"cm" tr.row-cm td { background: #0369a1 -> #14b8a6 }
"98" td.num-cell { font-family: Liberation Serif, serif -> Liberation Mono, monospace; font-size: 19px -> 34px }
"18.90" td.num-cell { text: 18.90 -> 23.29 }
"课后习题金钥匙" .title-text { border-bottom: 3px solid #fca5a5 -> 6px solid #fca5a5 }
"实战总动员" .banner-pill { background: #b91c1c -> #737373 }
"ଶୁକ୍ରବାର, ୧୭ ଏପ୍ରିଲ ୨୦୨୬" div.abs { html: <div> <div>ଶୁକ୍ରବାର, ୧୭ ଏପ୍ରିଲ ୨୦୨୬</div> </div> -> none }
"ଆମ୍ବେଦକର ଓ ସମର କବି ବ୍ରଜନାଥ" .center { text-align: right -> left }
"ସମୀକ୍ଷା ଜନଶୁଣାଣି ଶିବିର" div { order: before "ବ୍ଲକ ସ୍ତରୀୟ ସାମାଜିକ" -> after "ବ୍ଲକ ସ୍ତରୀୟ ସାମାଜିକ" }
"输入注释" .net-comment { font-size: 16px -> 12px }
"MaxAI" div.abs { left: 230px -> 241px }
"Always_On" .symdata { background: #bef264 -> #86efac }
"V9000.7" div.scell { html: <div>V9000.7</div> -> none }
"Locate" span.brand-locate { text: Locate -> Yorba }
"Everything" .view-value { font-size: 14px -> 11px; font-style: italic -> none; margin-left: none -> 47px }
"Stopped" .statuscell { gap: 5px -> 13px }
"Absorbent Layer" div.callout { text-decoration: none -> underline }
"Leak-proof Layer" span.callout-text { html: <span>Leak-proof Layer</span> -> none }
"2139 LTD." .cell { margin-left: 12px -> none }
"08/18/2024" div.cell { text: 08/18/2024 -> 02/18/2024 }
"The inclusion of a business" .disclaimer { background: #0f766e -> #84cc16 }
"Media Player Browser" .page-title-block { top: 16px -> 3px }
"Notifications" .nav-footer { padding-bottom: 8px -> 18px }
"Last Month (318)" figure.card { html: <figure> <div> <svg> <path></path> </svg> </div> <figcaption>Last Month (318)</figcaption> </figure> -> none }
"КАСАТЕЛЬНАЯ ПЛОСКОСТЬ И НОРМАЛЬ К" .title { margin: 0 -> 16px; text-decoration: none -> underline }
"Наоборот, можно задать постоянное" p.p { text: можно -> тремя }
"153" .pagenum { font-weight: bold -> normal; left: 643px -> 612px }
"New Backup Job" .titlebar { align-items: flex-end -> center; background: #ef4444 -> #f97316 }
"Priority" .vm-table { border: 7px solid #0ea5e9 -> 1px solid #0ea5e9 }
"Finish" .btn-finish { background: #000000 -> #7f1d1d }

◇ ◇ ◇ ◇

◆ INSTRUCTIONS TO FOLLOW:
Retype the material word for word. Add nothing to it.

◆ EXPECTED OUTPUT:
"cm" tr.row-cm td { background: #0369a1 -> #14b8a6 }
"98" td.num-cell { font-family: Liberation Serif, serif -> Liberation Mono, monospace; font-size: 19px -> 34px }
"18.90" td.num-cell { text: 18.90 -> 23.29 }
"课后习题金钥匙" .title-text { border-bottom: 3px solid #fca5a5 -> 6px solid #fca5a5 }
"实战总动员" .banner-pill { background: #b91c1c -> #737373 }
"ଶୁକ୍ରବାର, ୧୭ ଏପ୍ରିଲ ୨୦୨୬" div.abs { html: <div> <div>ଶୁକ୍ରବାର, ୧୭ ଏପ୍ରିଲ ୨୦୨୬</div> </div> -> none }
"ଆମ୍ବେଦକର ଓ ସମର କବି ବ୍ରଜନାଥ" .center { text-align: right -> left }
"ସମୀକ୍ଷା ଜନଶୁଣାଣି ଶିବିର" div { order: before "ବ୍ଲକ ସ୍ତରୀୟ ସାମାଜିକ" -> after "ବ୍ଲକ ସ୍ତରୀୟ ସାମାଜିକ" }
"输入注释" .net-comment { font-size: 16px -> 12px }
"MaxAI" div.abs { left: 230px -> 241px }
"Always_On" .symdata { background: #bef264 -> #86efac }
"V9000.7" div.scell { html: <div>V9000.7</div> -> none }
"Locate" span.brand-locate { text: Locate -> Yorba }
"Everything" .view-value { font-size: 14px -> 11px; font-style: italic -> none; margin-left: none -> 47px }
"Stopped" .statuscell { gap: 5px -> 13px }
"Absorbent Layer" div.callout { text-decoration: none -> underline }
"Leak-proof Layer" span.callout-text { html: <span>Leak-proof Layer</span> -> none }
"2139 LTD." .cell { margin-left: 12px -> none }
"08/18/2024" div.cell { text: 08/18/2024 -> 02/18/2024 }
"The inclusion of a business" .disclaimer { background: #0f766e -> #84cc16 }
"Media Player Browser" .page-title-block { top: 16px -> 3px }
"Notifications" .nav-footer { padding-bottom: 8px -> 18px }
"Last Month (318)" figure.card { html: <figure> <div> <svg> <path></path> </svg> </div> <figcaption>Last Month (318)</figcaption> </figure> -> none }
"КАСАТЕЛЬНАЯ ПЛОСКОСТЬ И НОРМАЛЬ К" .title { margin: 0 -> 16px; text-decoration: none -> underline }
"Наоборот, можно задать постоянное" p.p { text: можно -> тремя }
"153" .pagenum { font-weight: bold -> normal; left: 643px -> 612px }
"New Backup Job" .titlebar { align-items: flex-end -> center; background: #ef4444 -> #f97316 }
"Priority" .vm-table { border: 7px solid #0ea5e9 -> 1px solid #0ea5e9 }
"Finish" .btn-finish { background: #000000 -> #7f1d1d }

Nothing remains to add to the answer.